Well, it was only a few minutes before my doorbell rang. The cops said they had a complaint about someone firing a weapon on these premises. "Yeah I heard it too! I ran out the back door and saw someone out there in the alley chasing a bunch of yelping dogs, hope you catch 'em."
The cop just looked at me with that look he always has on his face, "OK, Mr. Shepherd, look I know it was you, I saw the wires hanging down around in the back yard, you shot your neighbor's wires too, they want me to lock you up! If you do this again I'm going to have to arrest you. I can't keep coming out here week after week while you shoot up the place. You're gonna kill somebody if you're not careful." So he gives me a ticket for firing a weapon in the city limits. Of course I have to call the phone company and the cable vision people, (thank god for cell phones.)
Well after about a year of this crap I was desperate so I went to a palm reader. Yeah, I know what's a palm reader got to do with it? My buddy at work had told me this lady was a real gypsy so I figured what the hell, maybe she can put a curse on the damn dogs or something. Hey, I said I was desperate.

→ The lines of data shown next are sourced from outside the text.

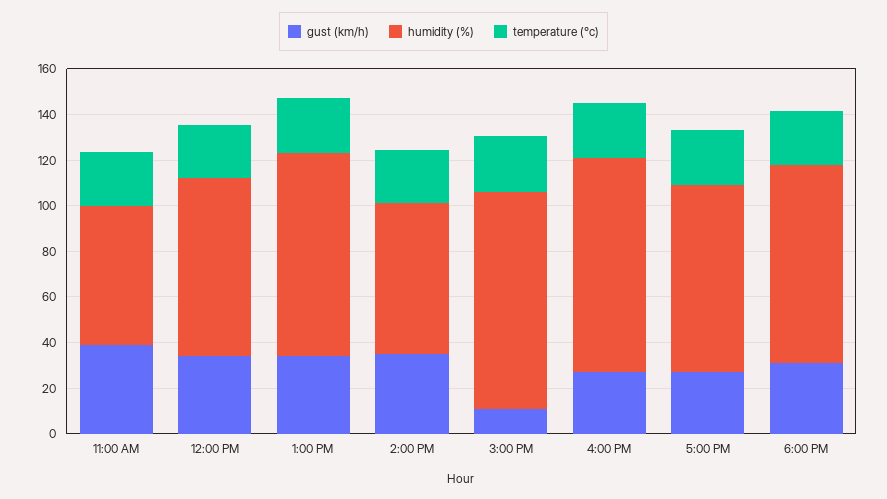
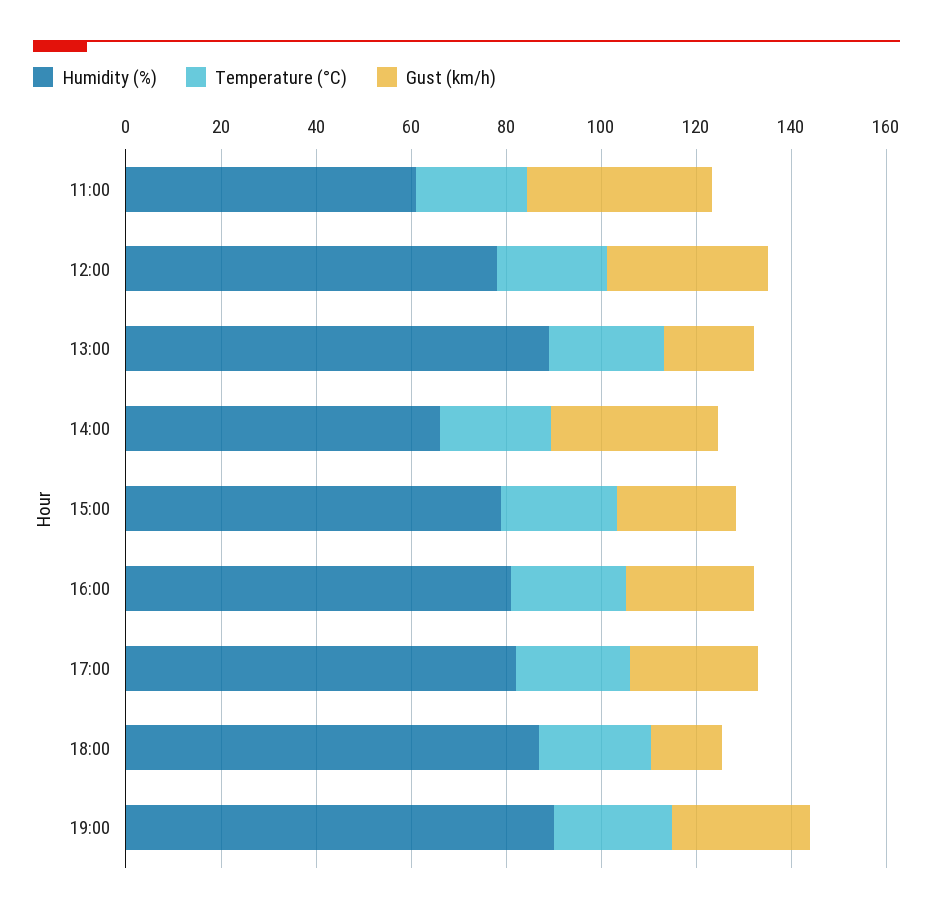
gust (km/h), 1:00 PM: 35 -> 20
gust (km/h), 3:00 PM: 10 -> 25
humidity (%), 3:00 PM: 95 -> 80
humidity (%), 4:00 PM: 95 -> 80
gust (km/h), 6:00 PM: 30 -> 15
humidity (%), 19:00: none -> 90
temperature (°c), 19:00: none -> 25
gust (km/h), 19:00: none -> 30

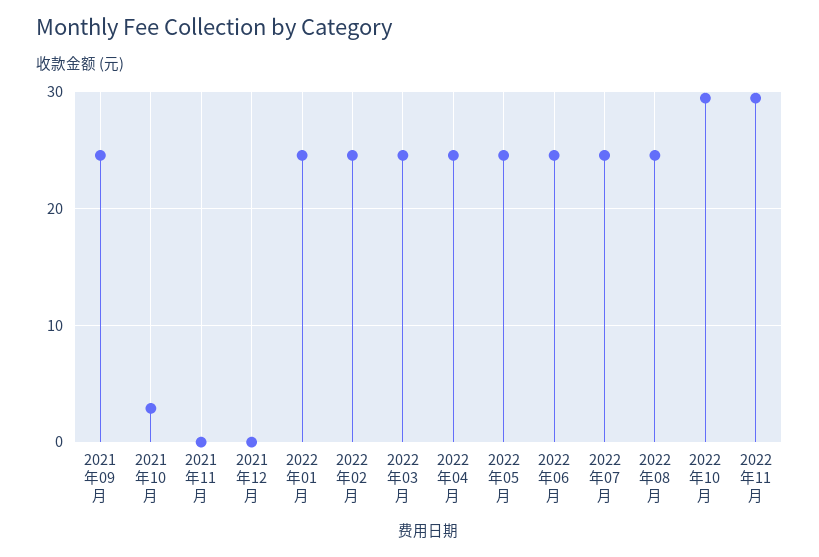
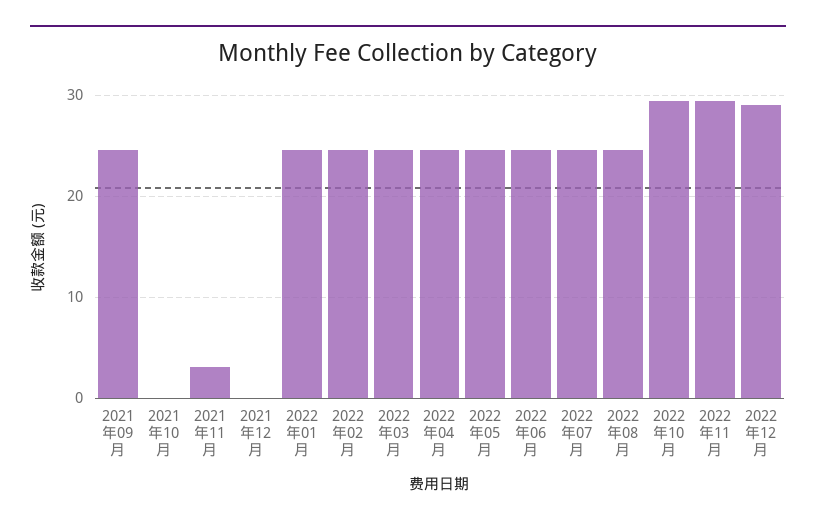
2021年10月: 3 -> 0
2021年11月: 0 -> 3
2022年12月: none -> 29

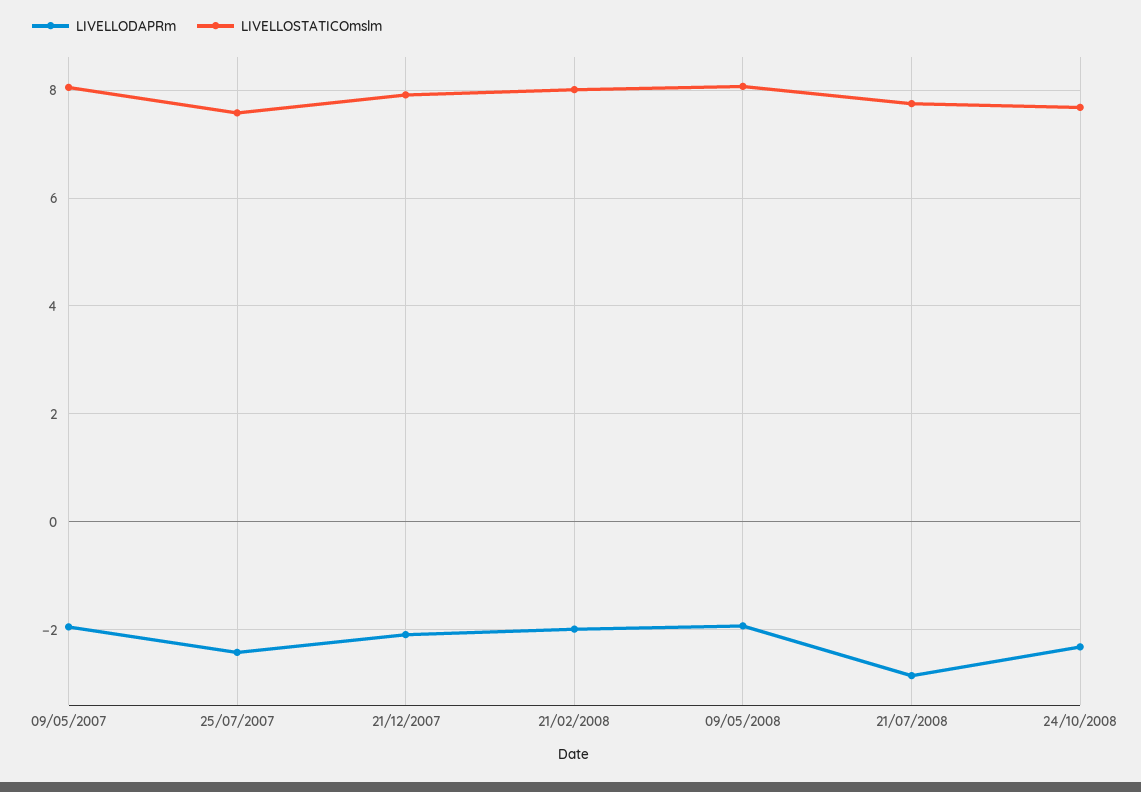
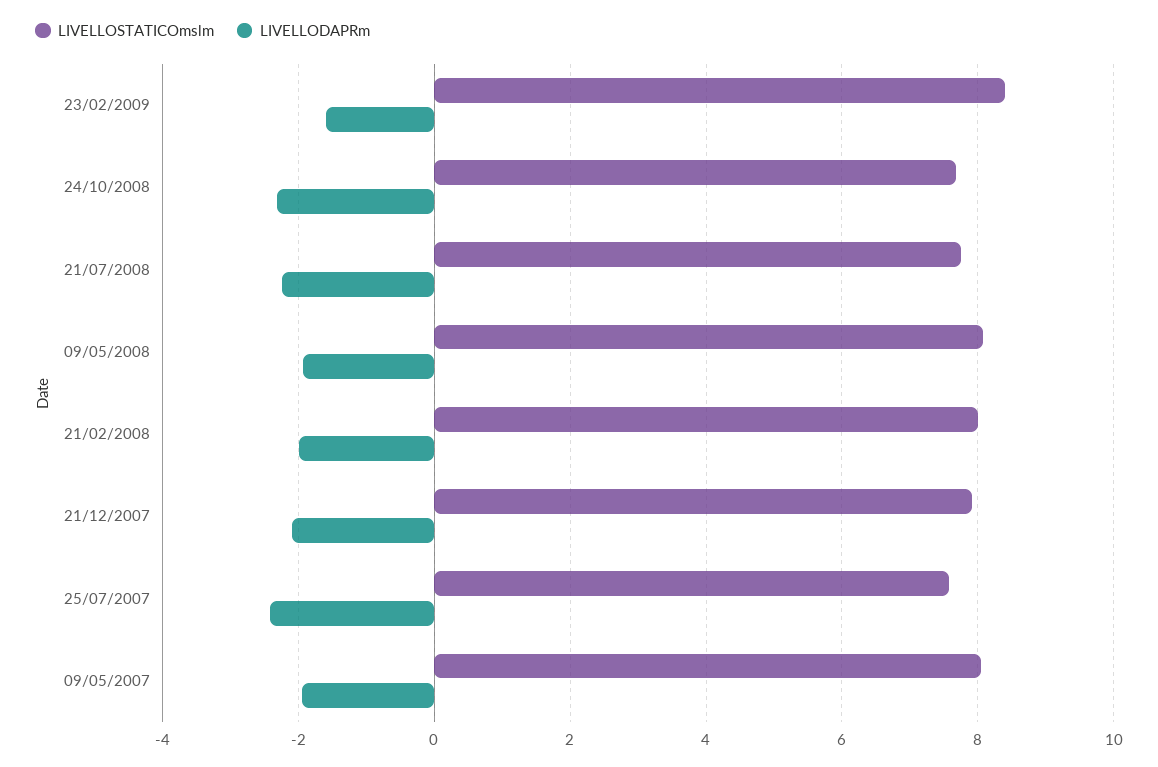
LIVELLODAPRm, 21/07/2008: -2.8 -> -2.2
LIVELLOSTATICOmslm, 23/02/2009: none -> 8.4
LIVELLODAPRm, 23/02/2009: none -> -1.6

I walked up in her yard, she had a big sign with a giant hand and a big red eyeball in the middle of the palm. "Madam Cronella" it read. As I inspected it closer I read some fine print that said, curses, potions and wishes all guaranteed! Well I knew I was at the right place, into her house I went and there she was sitting behind a small, round table, crystal ball in the center, filing her long red nails. There was a big black cat, a fat one laying in a chair in the corner, it looked at me as if I were no better than a mouse. Its tail flipped and it began licking its foot, quietly. I thought to myself, "Now there is a real good pet, quiet, still, minding its own business." The gypsy was an old wrinkled woman with a voice that sounded like a crow or something, I couldn't help but think of the witch in the Wizard of Oz when she spoke. "Can I help you sir?" she cawed.